Your objective> From the entries below, tally how many lines contain "setting" and report only that figure.

Information>
========================================

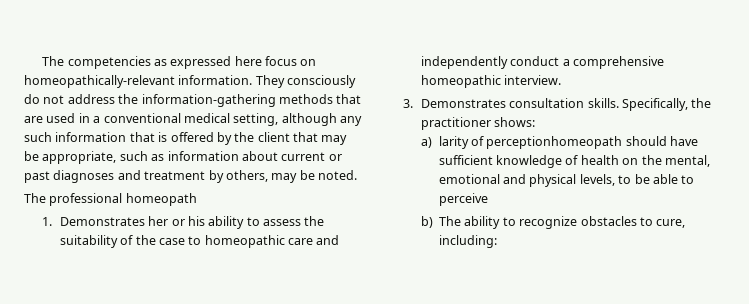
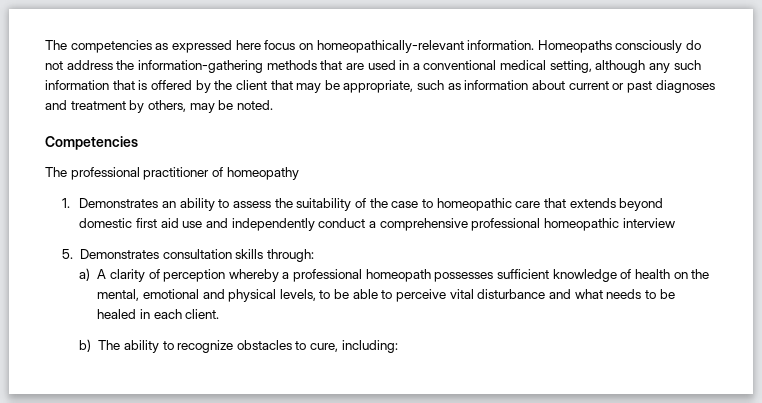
- They consciously do not address the information-gathering methods that are used in a conventional medical setting, although any such information that is offered by the client that may be appropriate, such as information about current or past diagnoses and treatment by others, may be noted.
+ Homeopaths consciously do not address the information-gathering methods that are used in a conventional medical setting, although any such information that is offered by the client that may be appropriate, such as information about current or past diagnoses and treatment by others, may be noted.
+ Competencies
- The professional homeopath
+ The professional practitioner of homeopathy
- 1. Demonstrates her or his ability to assess the suitability of the case to homeopathic care and independently conduct a comprehensive homeopathic interview.
- 3. Demonstrates consultation skills. Specifically, the practitioner shows:
- a) larity of perceptionhomeopath should have sufficient knowledge of health on the mental, emotional and physical levels, to be able to perceive
+ 1. Demonstrates an ability to assess the suitability of the case to homeopathic care that extends beyond domestic first aid use and independently conduct a comprehensive professional homeopathic interview
+ 5. Demonstrates consultation skills through:
+ a) A clarity of perception whereby a professional homeopath possesses sufficient knowledge of health on the mental, emotional and physical levels, to be able to perceive vital disturbance and what needs to be healed in each client.

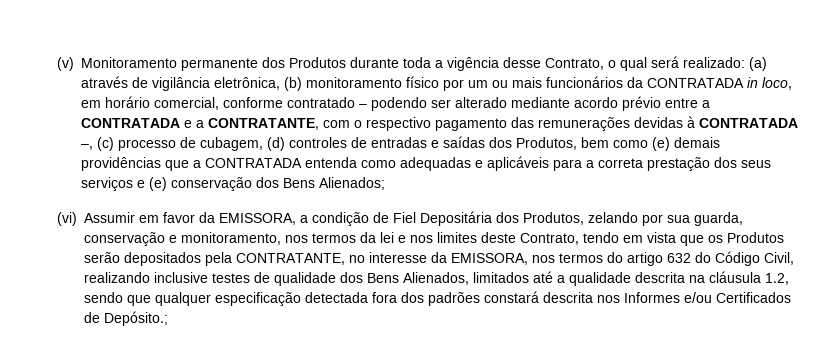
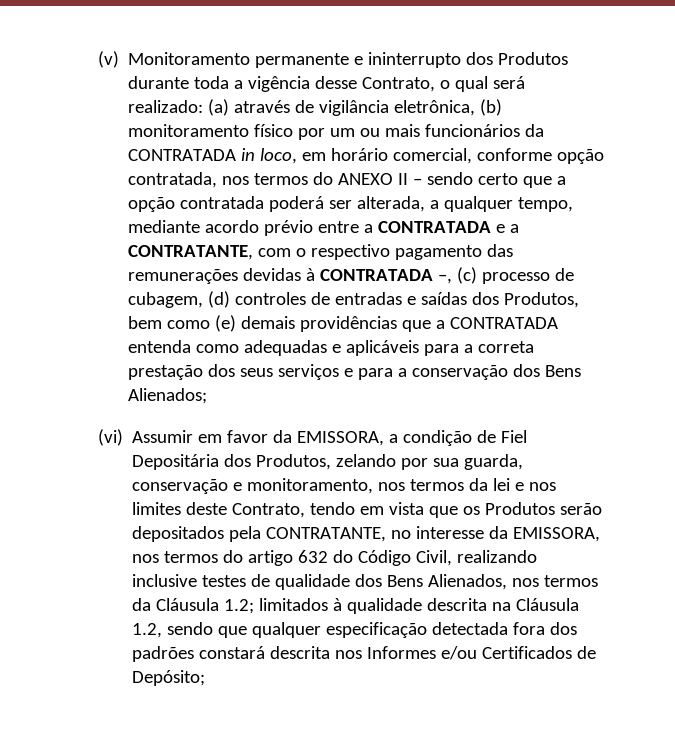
- (v) Monitoramento permanente dos Produtos durante toda a vigência desse Contrato, o qual será realizado:
+ (v) Monitoramento permanente e ininterrupto dos Produtos durante toda a vigência desse Contrato, o qual será realizado:
- (a) através de vigilância eletrônica, (b) monitoramento físico por um ou mais funcionários da CONTRATADA in loco, em horário comercial, conforme contratado – podendo ser alterado mediante acordo prévio entre a CONTRATADA e a CONTRATANTE, com o respectivo pagamento das remunerações devidas à CONTRATADA –, (c) processo de cubagem, (d) controles de entradas e saídas dos Produtos, bem como (e) demais providências que a CONTRATADA entenda como adequadas e aplicáveis para a correta prestação dos seus serviços e (e) conservação dos Bens Alienados;
+ (a) através de vigilância eletrônica, (b) monitoramento físico por um ou mais funcionários da CONTRATADA in loco, em horário comercial, conforme opção contratada, nos termos do ANEXO II – sendo certo que a opção contratada poderá ser alterada, a qualquer tempo, mediante acordo prévio entre a CONTRATADA e a CONTRATANTE, com o respectivo pagamento das remunerações devidas à CONTRATADA –, (c) processo de cubagem, (d) controles de entradas e saídas dos Produtos, bem como (e) demais providências que a CONTRATADA entenda como adequadas e aplicáveis para a correta prestação dos seus serviços e para a conservação dos Bens Alienados;
- (vi) Assumir em favor da EMISSORA, a condição de Fiel Depositária dos Produtos, zelando por sua guarda, conservação e monitoramento, nos termos da lei e nos limites deste Contrato, tendo em vista que os Produtos serão depositados pela CONTRATANTE, no interesse da EMISSORA, nos termos do artigo 632 do Código Civil, realizando inclusive testes de qualidade dos Bens Alienados, limitados até a qualidade descrita na cláusula 1.2, sendo que qualquer especificação detectada fora dos padrões constará descrita nos Informes e/ou Certificados de Depósito.;
+ (vi) Assumir em favor da EMISSORA, a condição de Fiel Depositária dos Produtos, zelando por sua guarda, conservação e monitoramento, nos termos da lei e nos limites deste Contrato, tendo em vista que os Produtos serão depositados pela CONTRATANTE, no interesse da EMISSORA, nos termos do artigo 632 do Código Civil, realizando inclusive testes de qualidade dos Bens Alienados, nos termos da Cláusula 1.2; limitados à qualidade descrita na Cláusula 1.2, sendo que qualquer especificação detectada fora dos padrões constará descrita nos Informes e/ou Certificados de Depósito;

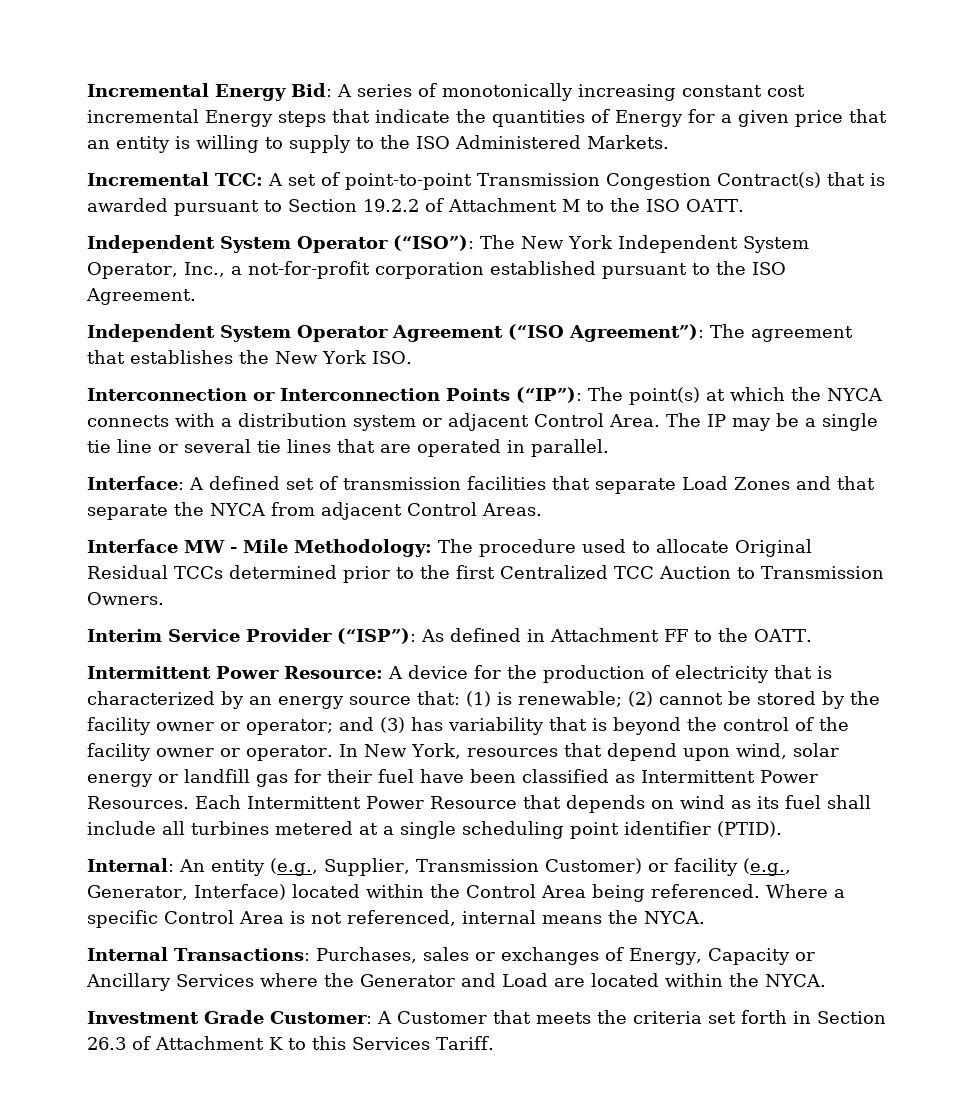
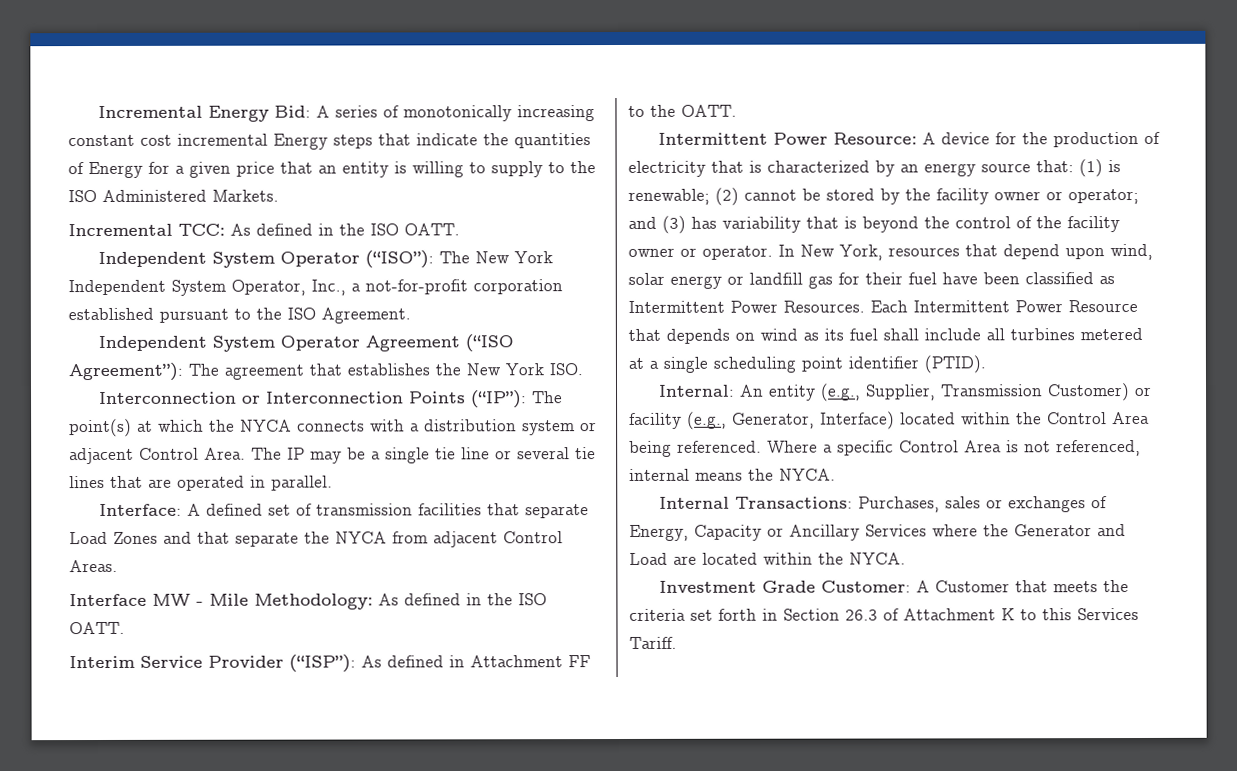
- Incremental TCC: A set of point-to-point Transmission Congestion Contract(s) that is awarded pursuant to Section 19.2.2 of Attachment M to the ISO OATT.
+ Incremental TCC: As defined in the ISO OATT.
- Interface MW - Mile Methodology: The procedure used to allocate Original Residual TCCs determined prior to the first Centralized TCC Auction to Transmission Owners.
+ Interface MW - Mile Methodology: As defined in the ISO OATT.

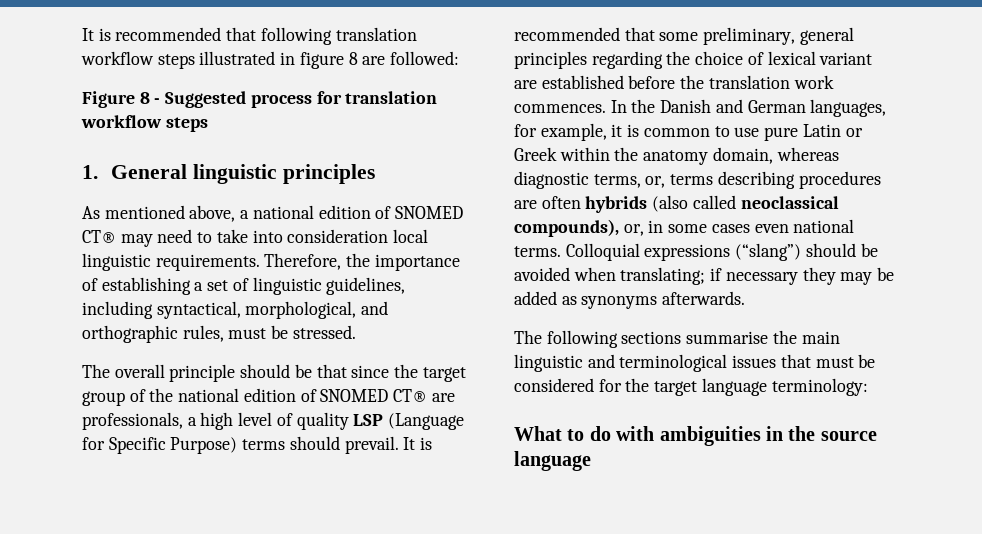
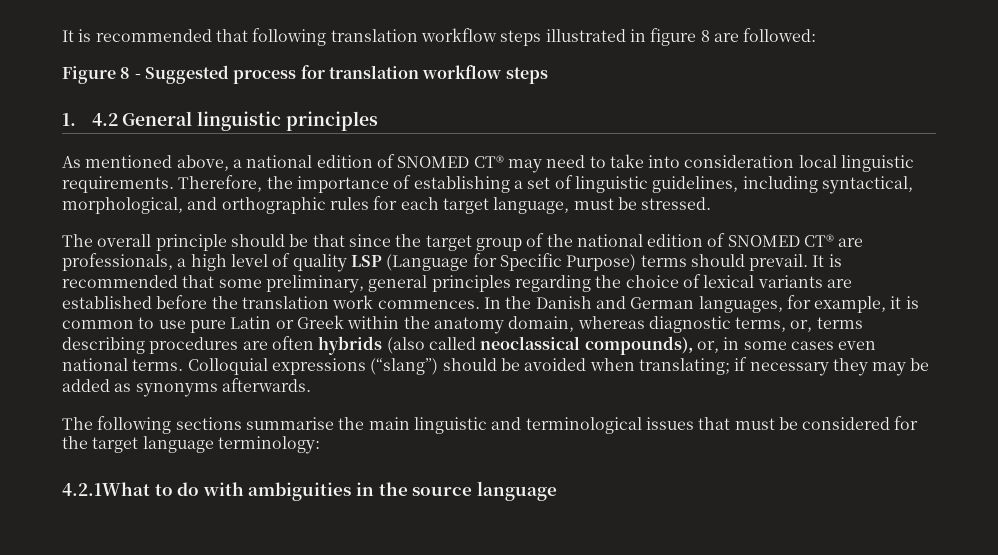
- 1. General linguistic principles
+ 1. 4.2 General linguistic principles
- Therefore, the importance of establishing a set of linguistic guidelines, including syntactical, morphological, and orthographic rules, must be stressed.
+ Therefore, the importance of establishing a set of linguistic guidelines, including syntactical, morphological, and orthographic rules for each target language, must be stressed.
- It is recommended that some preliminary, general principles regarding the choice of lexical variant are established before the translation work commences.
+ It is recommended that some preliminary, general principles regarding the choice of lexical variants are established before the translation work commences.
- What to do with ambiguities in the source language
+ 4.2.1What to do with ambiguities in the source language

========================================

Output> 2